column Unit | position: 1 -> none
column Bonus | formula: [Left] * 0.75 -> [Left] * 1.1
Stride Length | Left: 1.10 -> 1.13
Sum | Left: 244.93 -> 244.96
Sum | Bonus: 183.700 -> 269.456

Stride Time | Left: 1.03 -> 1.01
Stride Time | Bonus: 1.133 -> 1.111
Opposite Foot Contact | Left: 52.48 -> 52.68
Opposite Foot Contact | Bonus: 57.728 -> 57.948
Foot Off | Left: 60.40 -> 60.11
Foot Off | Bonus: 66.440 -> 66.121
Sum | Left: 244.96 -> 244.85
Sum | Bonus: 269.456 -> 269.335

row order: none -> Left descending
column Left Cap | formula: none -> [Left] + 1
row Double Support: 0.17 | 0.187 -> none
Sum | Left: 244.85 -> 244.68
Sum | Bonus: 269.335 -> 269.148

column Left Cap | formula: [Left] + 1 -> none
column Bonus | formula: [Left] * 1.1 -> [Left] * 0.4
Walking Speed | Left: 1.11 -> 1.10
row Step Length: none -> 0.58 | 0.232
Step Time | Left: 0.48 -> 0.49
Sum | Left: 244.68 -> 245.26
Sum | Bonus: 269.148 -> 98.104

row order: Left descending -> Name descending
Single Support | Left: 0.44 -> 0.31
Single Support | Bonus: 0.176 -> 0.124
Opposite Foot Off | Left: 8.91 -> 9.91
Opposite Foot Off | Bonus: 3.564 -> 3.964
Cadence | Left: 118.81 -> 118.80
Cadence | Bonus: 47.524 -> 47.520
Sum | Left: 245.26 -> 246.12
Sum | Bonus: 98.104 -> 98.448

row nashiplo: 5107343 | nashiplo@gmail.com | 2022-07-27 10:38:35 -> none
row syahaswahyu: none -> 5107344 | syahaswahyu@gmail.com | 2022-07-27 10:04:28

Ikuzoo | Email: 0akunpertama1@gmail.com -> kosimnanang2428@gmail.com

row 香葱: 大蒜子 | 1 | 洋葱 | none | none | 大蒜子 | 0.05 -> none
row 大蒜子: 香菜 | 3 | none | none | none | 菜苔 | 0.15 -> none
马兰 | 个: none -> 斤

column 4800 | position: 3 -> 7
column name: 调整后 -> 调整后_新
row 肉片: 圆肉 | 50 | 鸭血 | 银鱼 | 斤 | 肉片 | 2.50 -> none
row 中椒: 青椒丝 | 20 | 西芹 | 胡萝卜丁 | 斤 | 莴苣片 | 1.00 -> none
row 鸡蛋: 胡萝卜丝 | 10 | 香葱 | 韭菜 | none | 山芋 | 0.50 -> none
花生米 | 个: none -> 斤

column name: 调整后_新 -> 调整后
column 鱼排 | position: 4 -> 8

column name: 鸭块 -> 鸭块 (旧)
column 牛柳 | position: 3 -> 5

What to do: A single figure is required: the number of lines above in which the string "Time" appears.

Solution to the exercise: 3